The last US-Russia nuke pact dies
Some things are good to let expire — like your ✌️free✌️ LinkedIn Premium trial, or that Salesforce subscription sending you breathless 2am emails about Q4 pipeline hygiene.
But what about the last remaining nuclear treaty between the two powers still sitting on ~90% of the world’s nukes?
That’s what happens tomorrow (Thursday), when the US-Russia New Strategic Arms Reduction Treaty (New START) expires, with no clear plans on what’s next.
So with that cheerful swan-dive into your inbox, let’s get you briefed, starting back in…
📅 8 April 2010
The Burj Khalifa had just opened, the first iPad had just gone on sale, and KFC had just announced its new ‘Double Down’ burger, innovatively using fried chicken as the bread.
Meanwhile, President Obama appeared in Prague to sign New START with Russia’s then-president, Dmitry Medvedev. This was back when…
The world still saw Medvedev as a younger, more reformist Russian leader, and
Lavrov and Clinton had just pushed their famous novelty ‘reset’ button in Geneva.
So with Obama diagnosing US-Russia ties as entering a “dangerous drift”, and their original START treaty having just expired in December 2009, this new treaty pledged to...
~Halve their nukes to a maximum of 1,550 deployed warheads, and
Resume on-site inspections to ensure they were each upholding their end.
In theory, it was all about reducing risks, cutting costs, restoring transparency, and rebuilding trust, all without giving up any meaningful military advantage.
So… did it work?
A State staffer famously mistranslated that big novelty ‘reset’ button as ‘overload’ in Russian, hinting at some of the trouble to come, but things started out okay: the two old foes slashed their nukes while ticking off 328 inspections and ~25,000 notifications.
There were spats, but nothing to stop Biden and Putin signing a 5-year renewal in 2021, until things went sour — Putin attacked Ukraine, then paused his treaty participation after the US helped Ukraine defend itself. But the treaty was already wobbly, because…
Covid had halted in-person inspections
Putin argued the US was exploiting loopholes, and
The US had already elected its own START-sceptic president (Trump).
Their complaints?
Putin argued US defence tech was undermining the treaty by neutralising Russia’s nukes, whether via defence (anti-ballistic systems) or offence (non-nuclear fast-strikes).
And Trump hated the way the treaty tied America’s hands while allowing China’s own massive nuclear ramp-up; he also accused Putin of cheating on a related 1987 treaty via Russia’s new SSC-8 cruise missile. Trump ditched that treaty in 2019, and Putin now uses that missile against Ukrainian cities (turns out it’s got double the range Putin claimed).

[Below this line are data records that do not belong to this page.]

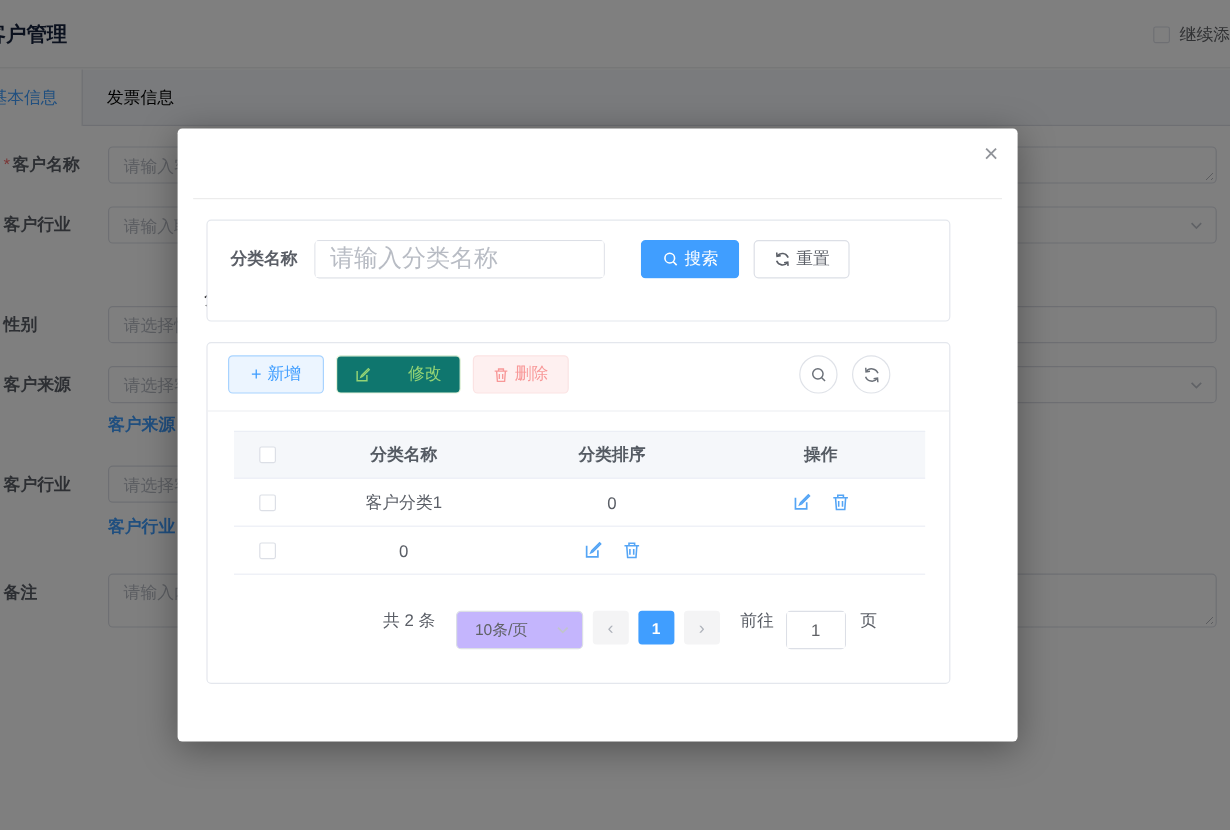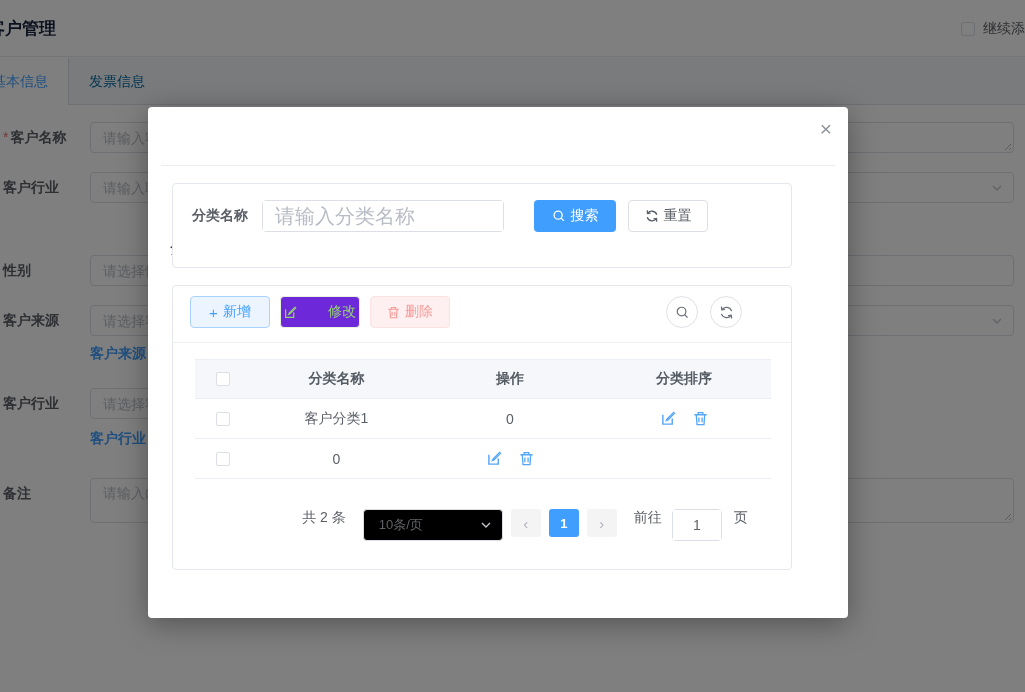"发票信息" .tab { color: #0369a1 -> #000000 }
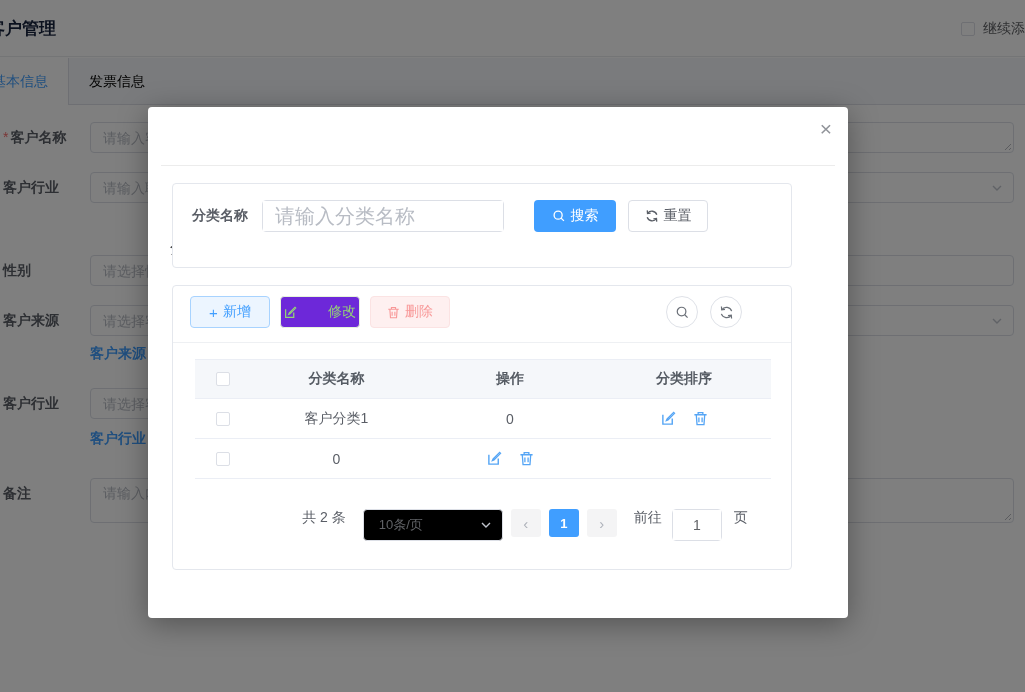"修改" .btn-edit { background: #6d28d9 -> #0f766e; width: 80px -> 104px }
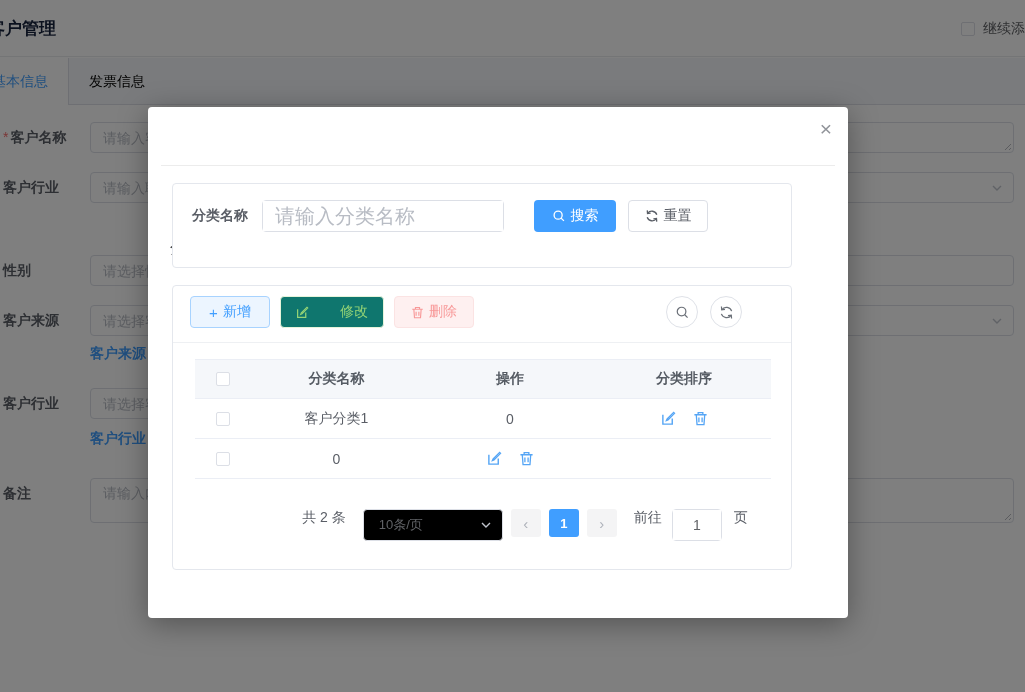"操作" div { order: before "分类排序" -> after "分类排序" }
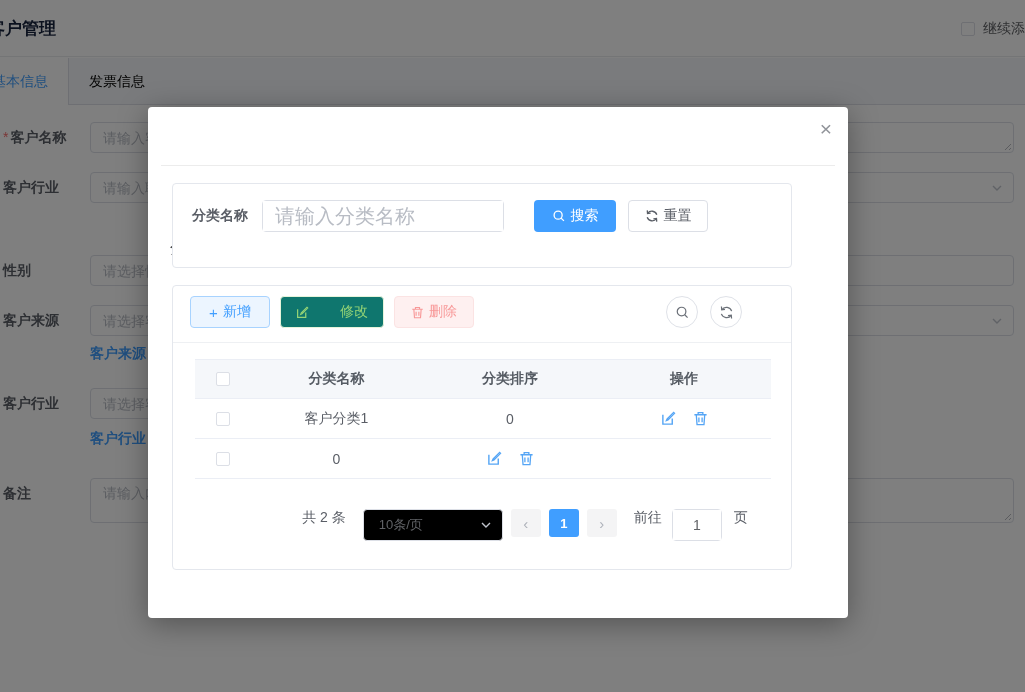"10条/页" .pg-size { background: #000000 -> #c4b5fd; width: 140px -> 106px }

And as for those hopes of a new Russia? Medvedev turned out to be Putin’s seat-warmer, not to mention a fascist drunk. And the Kremlin went on to assassinate more critics, steal more turf (Crimea), prop up Syria’s Assad regime, interfere in the 2016 US election, carry out historic cyberattacks (SolarWinds), then start a full war on Ukraine.
And… that pretty much brings us to today! So will the US and Russia extend New START?
Neither side is keen — Putin’s extension offer is only for a year, and wouldn’t include on-site inspections (so it’s worthless). Plus he’s now testing the “invincible weapons” he announced back in 2018 as a very naked way to evade New START limits — eg, his Burevestnik ground-launched missile or his Poseidon drone submarine.
Meanwhile, Trump wants to resume some nuclear testing plus his big Golden Dome defence plans. He also says he can deliver a better deal that’d include China, but Xi has zero interest in slowing down — he just more-than-doubled his own arsenal to ~600 in five years.